From Wikitech
This page contains historical information. It may be outdated or unreliable.



Due to the way HTTPS sessions are terminate, we will use IPsec to encrypt traffic between the caching proxy (Varnish) nodes in cache data centers and their counterparts in our main sites.


  • Q: Does Varnish support HTTPS backends?
  • A: No, and it probably never will.


  • Q: Could Varnish use stunnel or pound to communicate with second-tier Varnishes in main colos?
  • A: It's possible, but not preferred because these solutions operate in userspace and their scalability and resilience are not as trusted as IPsec which is implemented in the Linux kernel.


  • Q: What about using a hardware solution in the routers?
  • A: This is seen as an expensive solution which also may be less scalable because fewer devices are encrypting and decrypting than in a server-based configuration. It requires trusting the router vendors' IPsec implementation and operating system. Also, although this provides LAN-to-LAN security, it is theoretically inferior to end-to-end connection security. However, a router-based solution would be transparent to servers, potentially decreasing complexity.

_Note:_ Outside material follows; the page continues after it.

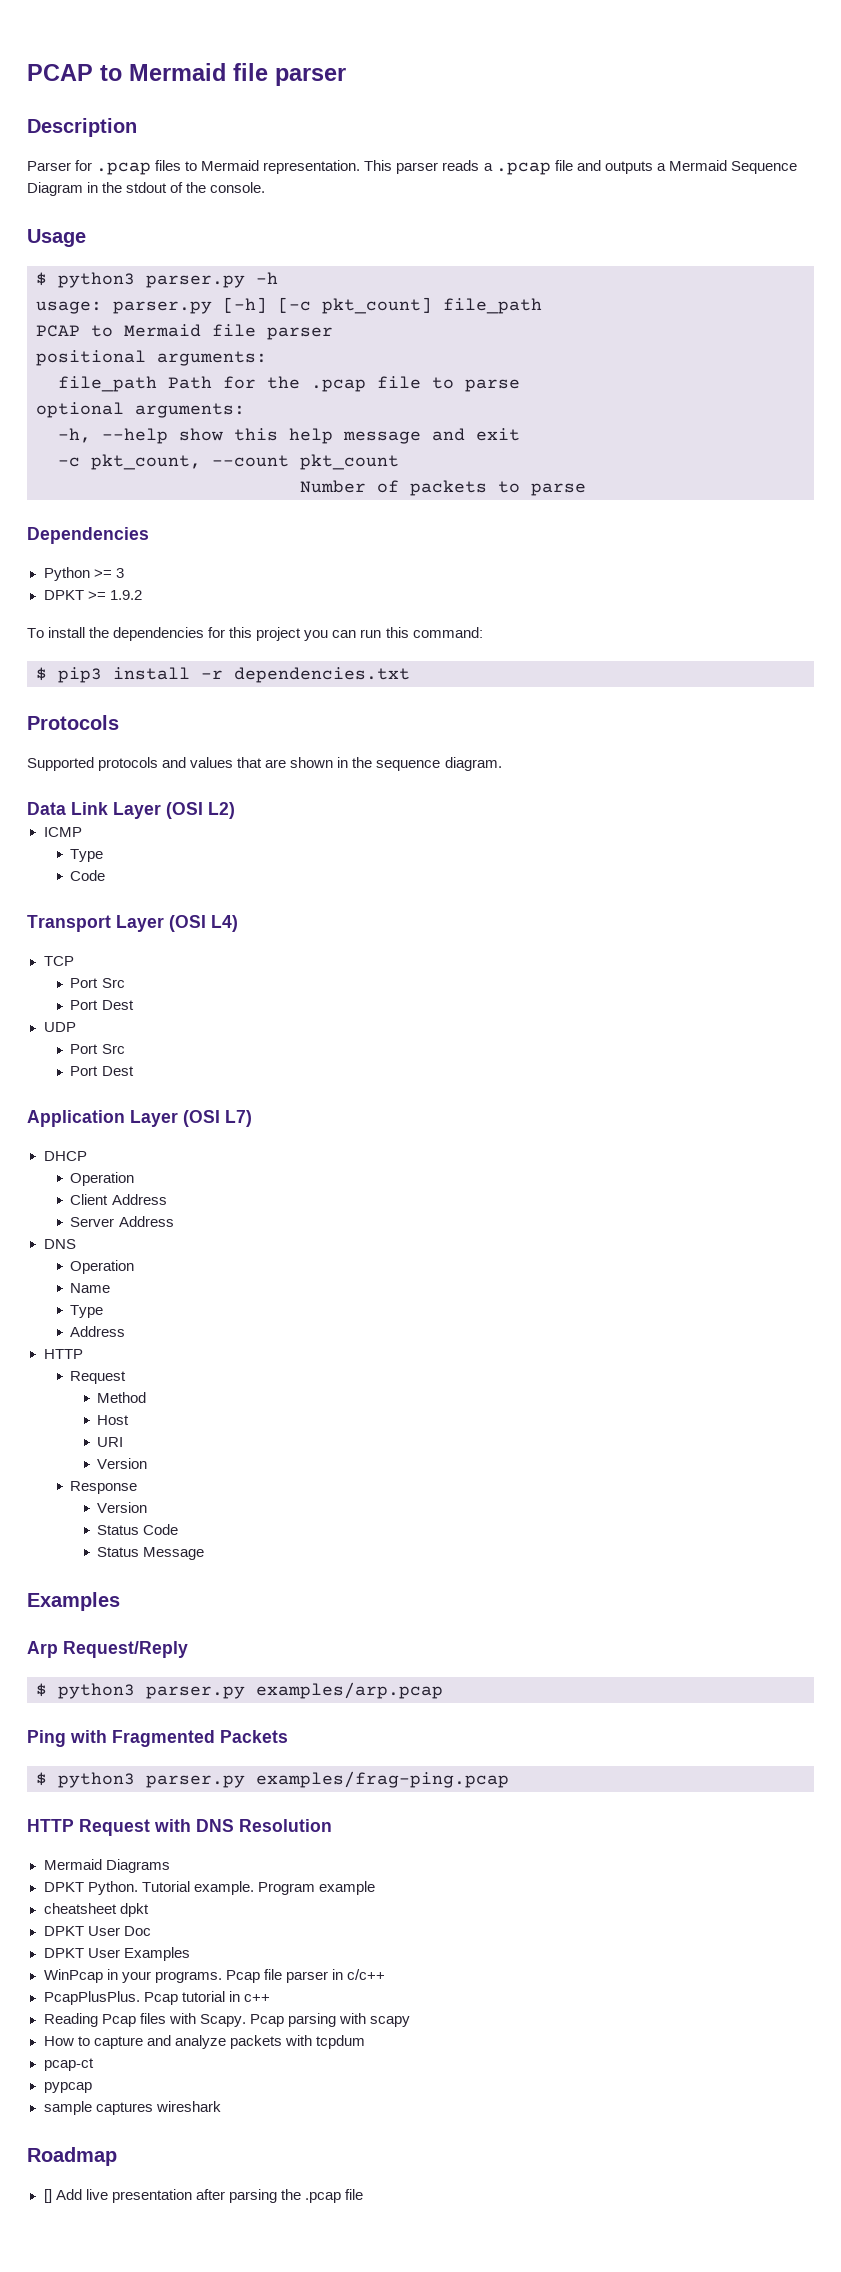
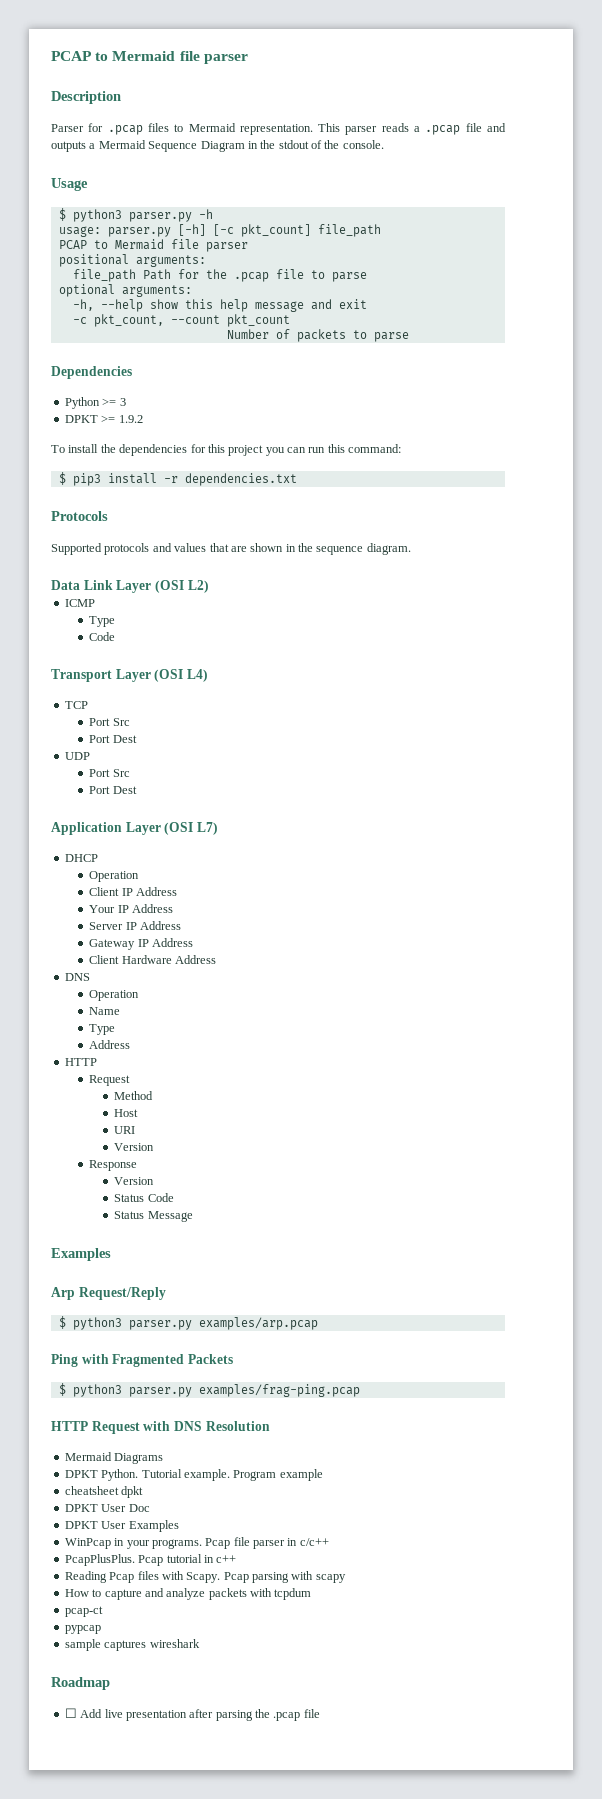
[111,1194,167,1205] [70,1217,115,1227] Address // Server -> [121,887,178,896] [89,904,174,913] [89,921,182,930] [89,938,194,950] [89,955,172,964] IP Address // Your IP Address // Server IP Address // Gateway IP Address // Client Hardware
[43,2189,52,2203] [] -> [64,1708,77,1718] ☐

We have written a generic Puppet module for Strongswan, and a role class with site-specific configuration details. To avoid the complexity of SSL key generation and distribution, we reuse the Puppet client's certificates.


Emergency shutdown

To disable all IPsec connections on a node, use /usr/local/sbin/ipsec-global down. This command may be executed via Salt, and is a wrapper for /usr/sbin/ipsec which issues a "down" command for each connection configured in /etc/ipsec.conf. By default it will issue "down" commands as blocking operations to verify success, while executing "up" and "status" in non-blocking mode because these commands can take multiple minutes to complete due to timeouts and retries. Explicit blocking and non-blocking modes are available for all actions. See the help output (-h) for details.



  • Left: by convention, the local host
  • Right: by convention, the remote host
  • IKE: Internet Key Exchange protocol. Builds on ISAKMP. See: RFC 2409
  • ISAKMP: Internet Security Association and Key Management Protocol. See: RFC 2407
  • OE: Opportunistic Encryption - How IPsec-enabled hosts might establish SAs with any other capable hosts they encounter without specific configuration, by retrieving the remote host's key from DNS, Kerberos or other OOB method. Implementations are not mature or widespread.
  • SA: Security Association - an established session between two IPsec endpoints
  • XFRM ("transform"): The Linux kernel's IP framework for transforming packets (such as encrypting their payloads).


IPsec is defined in a series of RFCs:

Further RFCs provide more info:

IPsec was originally mandatory for IPv6, but has been downgraded from MUST to SHOULD to make implementation easier for embedded devices:

Transport vs tunnel mode

IPsec has two modes of operation, tunnel and transport.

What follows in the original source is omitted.